● **Exercise requirements**: Only the lines from the one with "[171,436,293,453] ###Autenticação ->" to the end of the listing below should be set down, exactly as written and without any pictures.

● **Source material**:
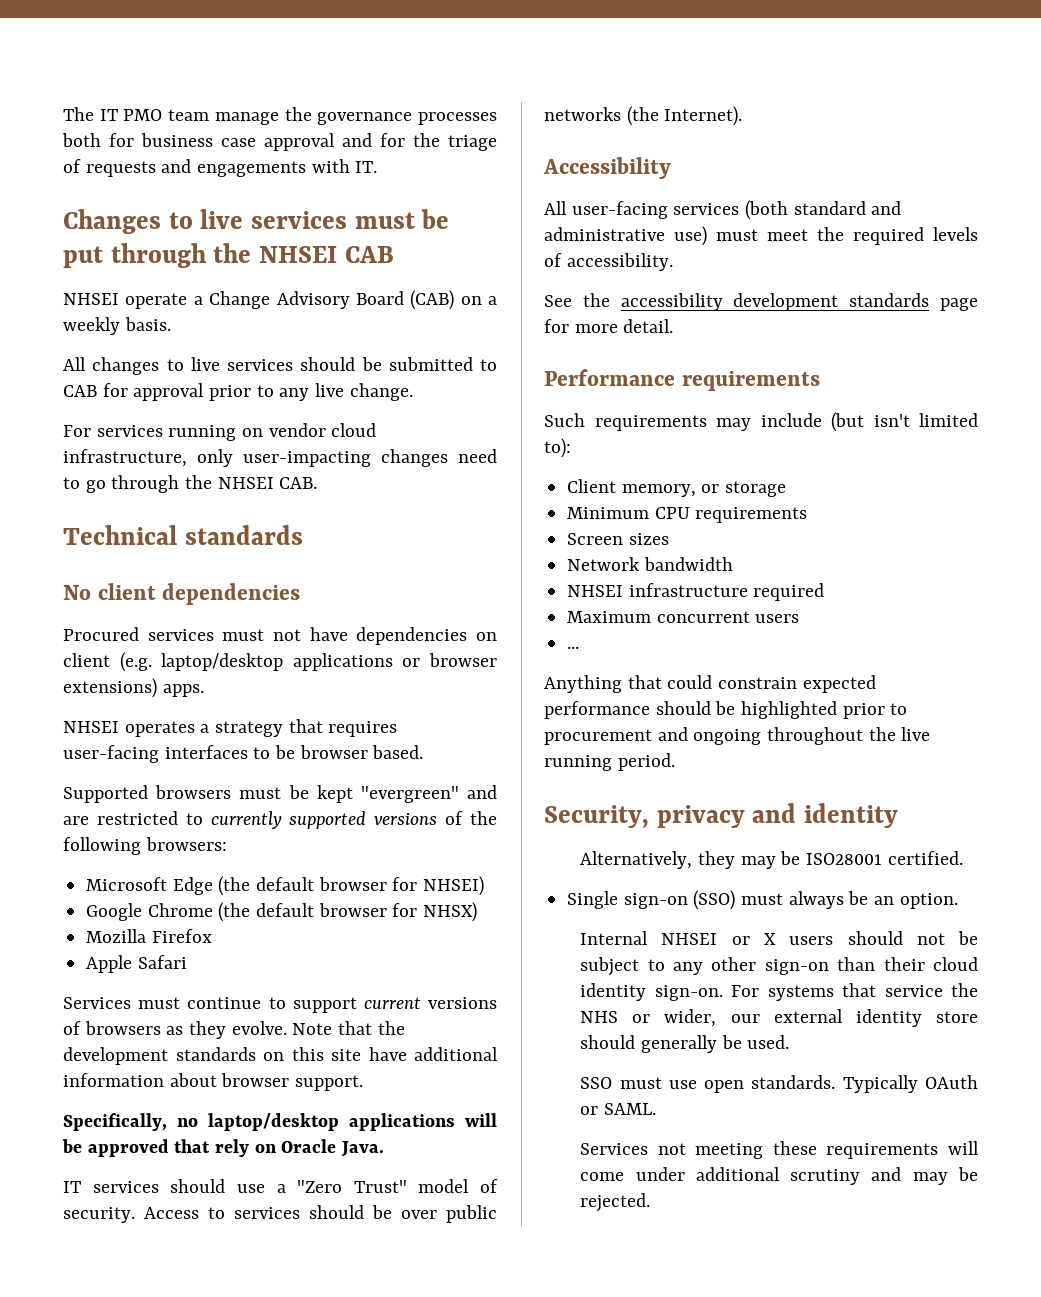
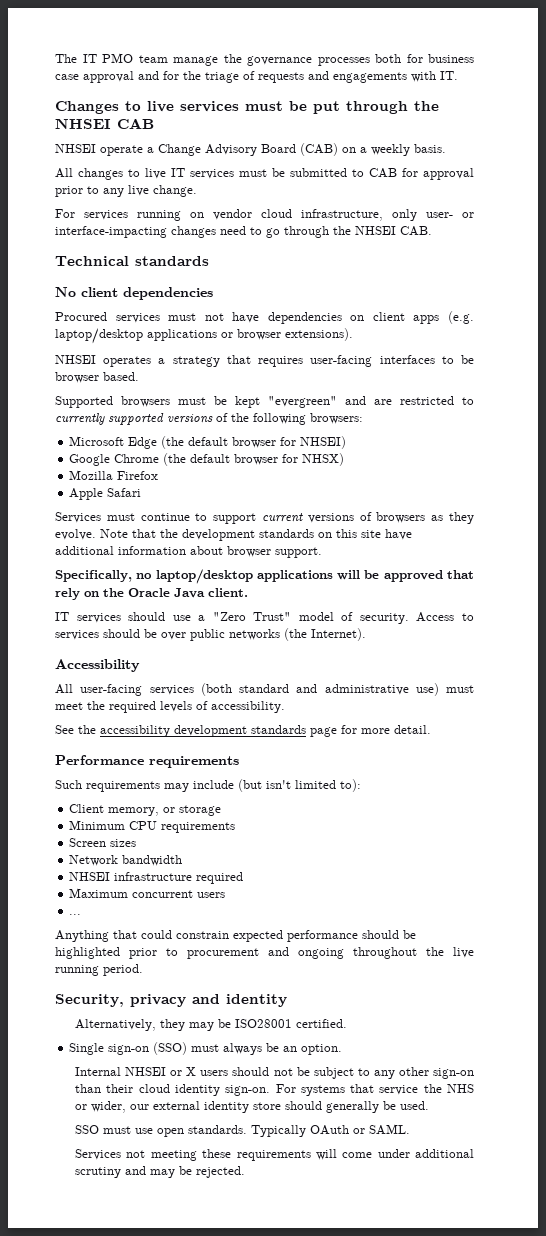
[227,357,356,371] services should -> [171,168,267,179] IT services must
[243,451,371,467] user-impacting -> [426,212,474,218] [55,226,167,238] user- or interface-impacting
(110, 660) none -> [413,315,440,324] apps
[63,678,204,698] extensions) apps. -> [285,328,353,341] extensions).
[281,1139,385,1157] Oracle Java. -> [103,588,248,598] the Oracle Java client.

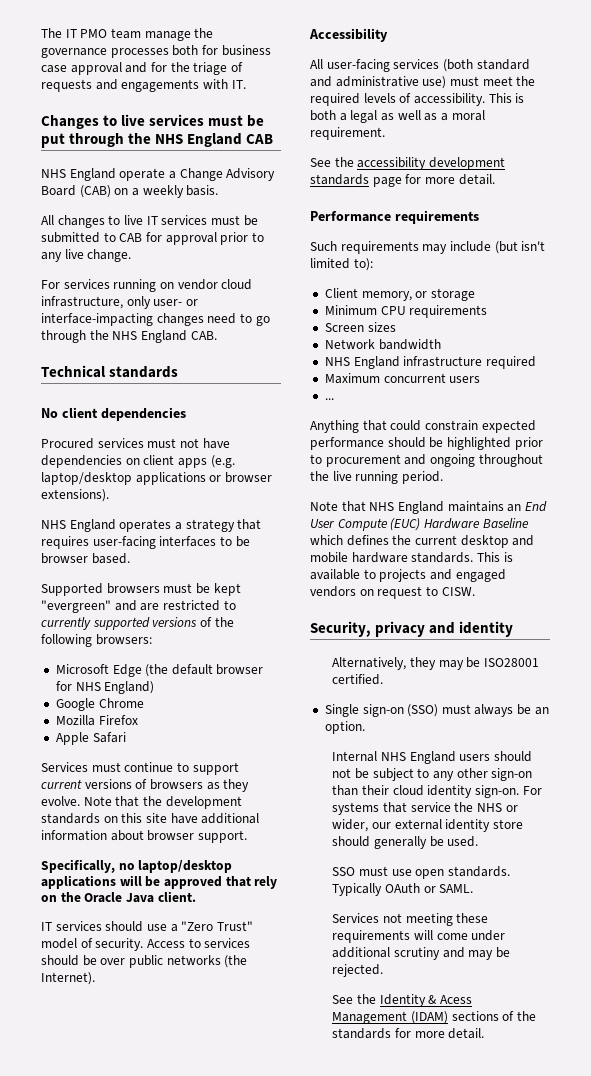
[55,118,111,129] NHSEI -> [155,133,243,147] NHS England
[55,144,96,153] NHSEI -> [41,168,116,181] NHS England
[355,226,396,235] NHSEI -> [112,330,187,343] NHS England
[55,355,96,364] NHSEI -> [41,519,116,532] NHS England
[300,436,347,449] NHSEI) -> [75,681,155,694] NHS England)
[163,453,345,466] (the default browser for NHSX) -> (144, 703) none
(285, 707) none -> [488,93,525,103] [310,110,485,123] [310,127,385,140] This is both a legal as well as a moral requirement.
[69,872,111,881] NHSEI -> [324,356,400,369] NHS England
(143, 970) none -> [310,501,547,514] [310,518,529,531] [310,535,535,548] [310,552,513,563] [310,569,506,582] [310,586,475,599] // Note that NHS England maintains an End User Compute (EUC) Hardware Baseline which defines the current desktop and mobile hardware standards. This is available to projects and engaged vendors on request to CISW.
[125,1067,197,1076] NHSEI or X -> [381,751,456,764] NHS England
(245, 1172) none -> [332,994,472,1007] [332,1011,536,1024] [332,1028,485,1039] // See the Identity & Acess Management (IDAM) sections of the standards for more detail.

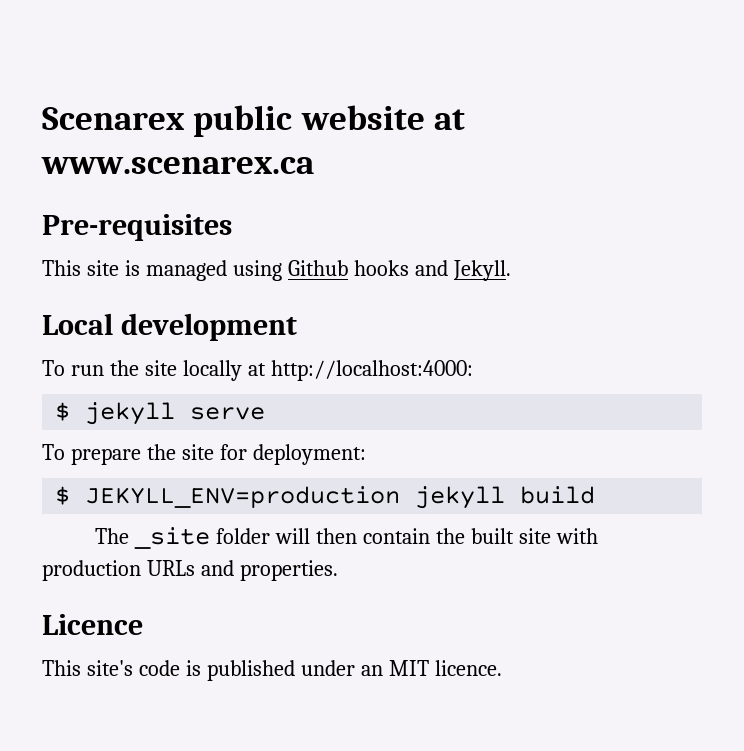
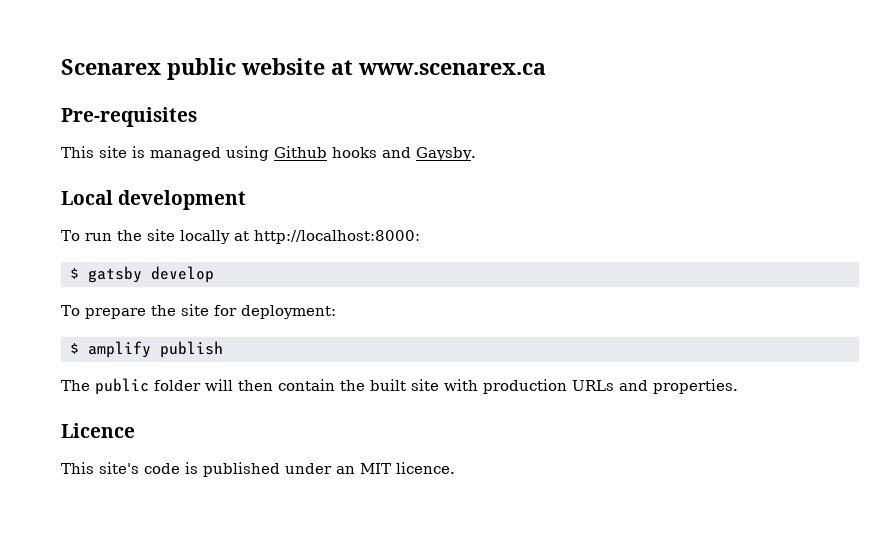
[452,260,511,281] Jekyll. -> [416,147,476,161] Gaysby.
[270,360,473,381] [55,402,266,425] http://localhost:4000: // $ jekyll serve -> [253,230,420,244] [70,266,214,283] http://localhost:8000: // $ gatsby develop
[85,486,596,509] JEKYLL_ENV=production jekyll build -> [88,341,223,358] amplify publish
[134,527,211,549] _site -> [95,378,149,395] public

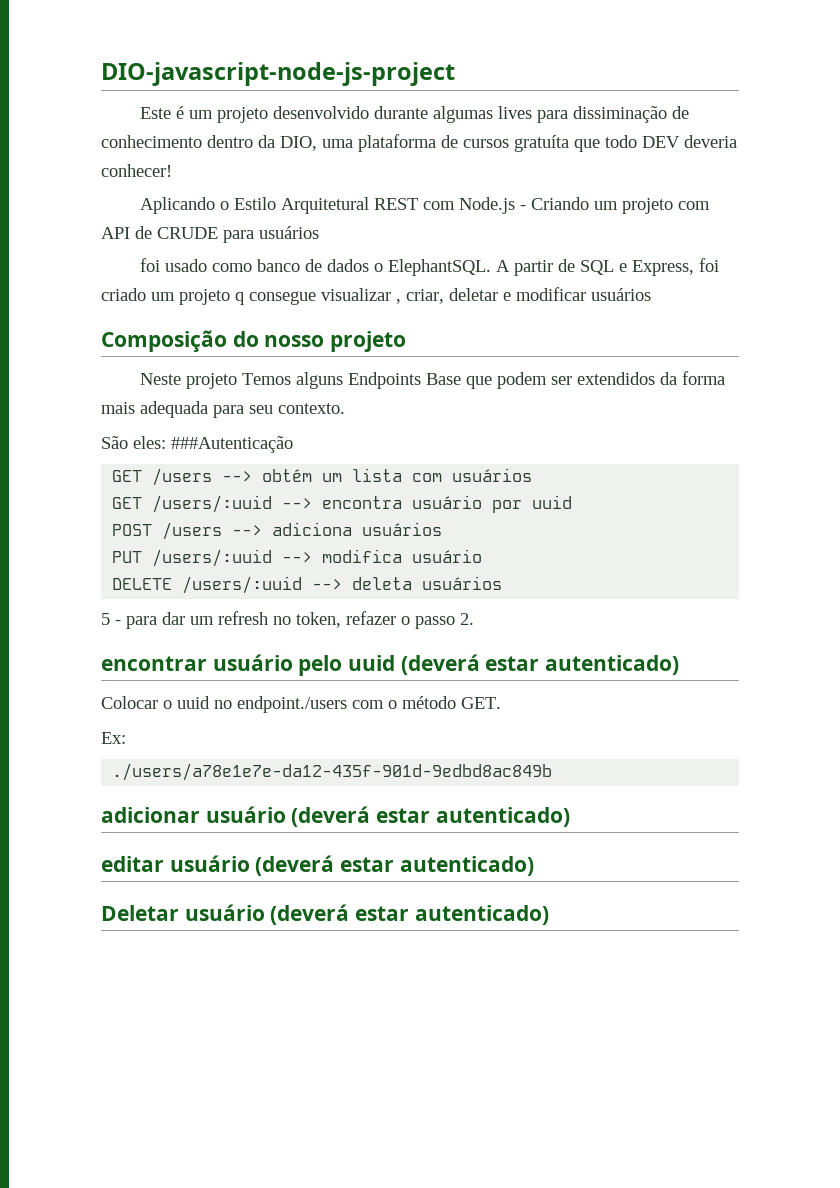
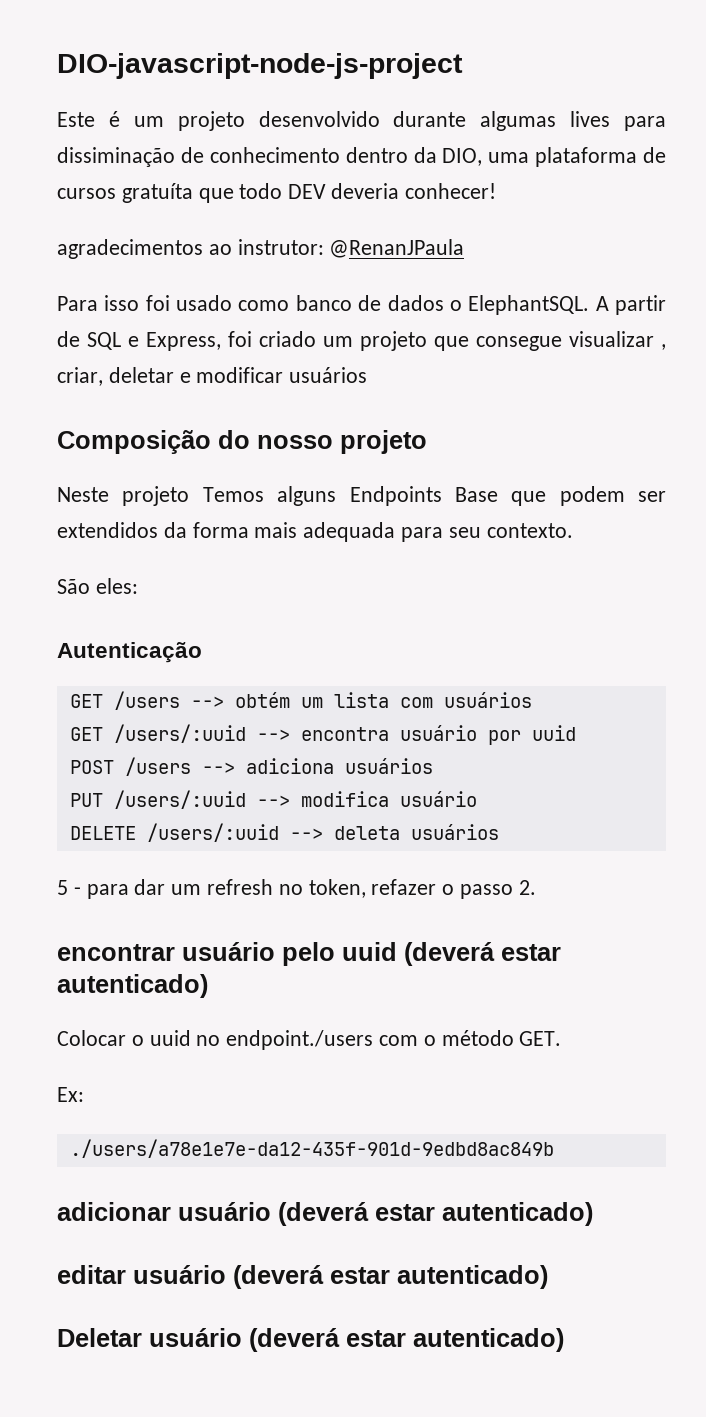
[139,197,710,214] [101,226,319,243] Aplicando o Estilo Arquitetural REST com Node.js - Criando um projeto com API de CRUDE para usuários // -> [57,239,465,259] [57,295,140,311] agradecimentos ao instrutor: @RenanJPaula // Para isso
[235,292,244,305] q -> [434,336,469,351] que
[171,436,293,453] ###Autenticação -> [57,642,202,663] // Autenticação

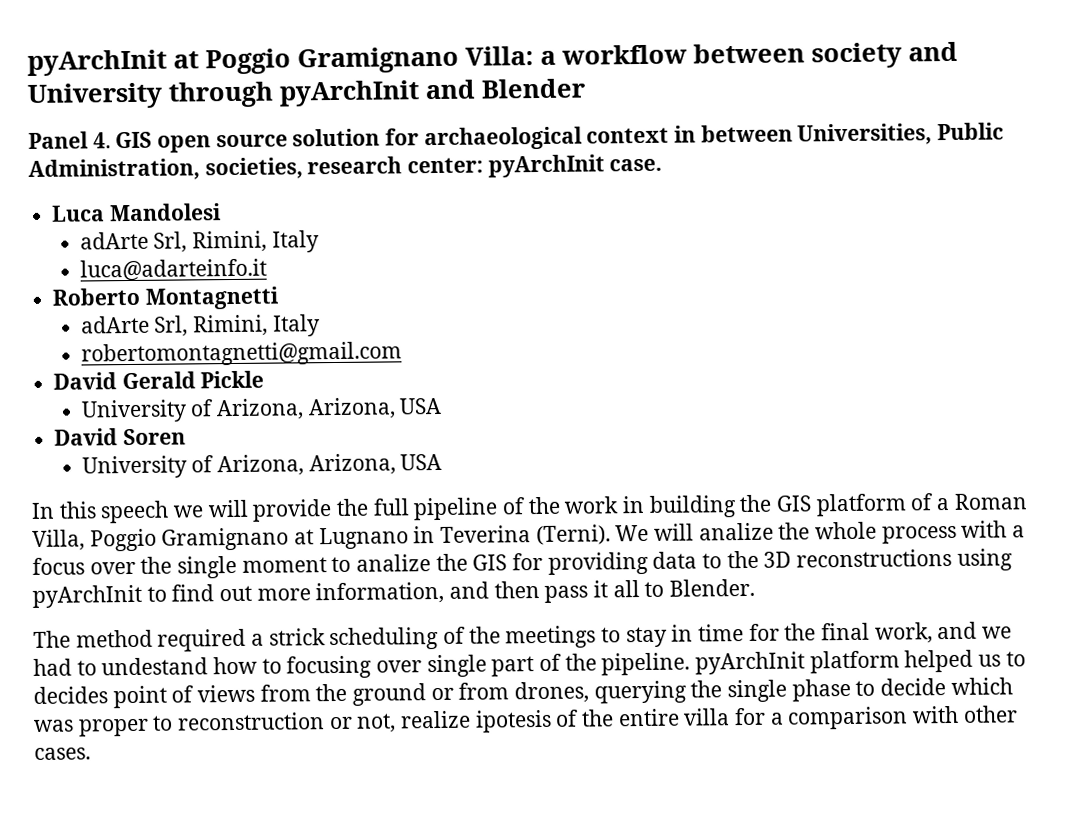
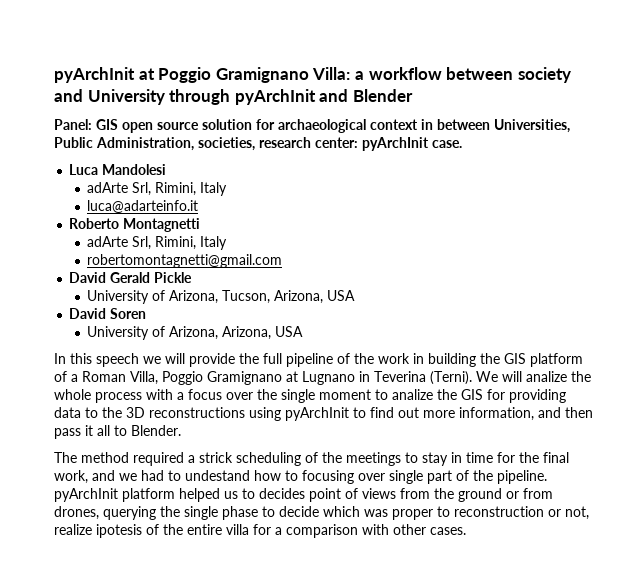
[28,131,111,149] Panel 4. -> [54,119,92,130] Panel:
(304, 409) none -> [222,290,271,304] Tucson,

● **Problem solution**:
[171,436,293,453] ###Autenticação -> [57,642,202,663] // Autenticação

[28,131,111,149] Panel 4. -> [54,119,92,130] Panel:
(304, 409) none -> [222,290,271,304] Tucson,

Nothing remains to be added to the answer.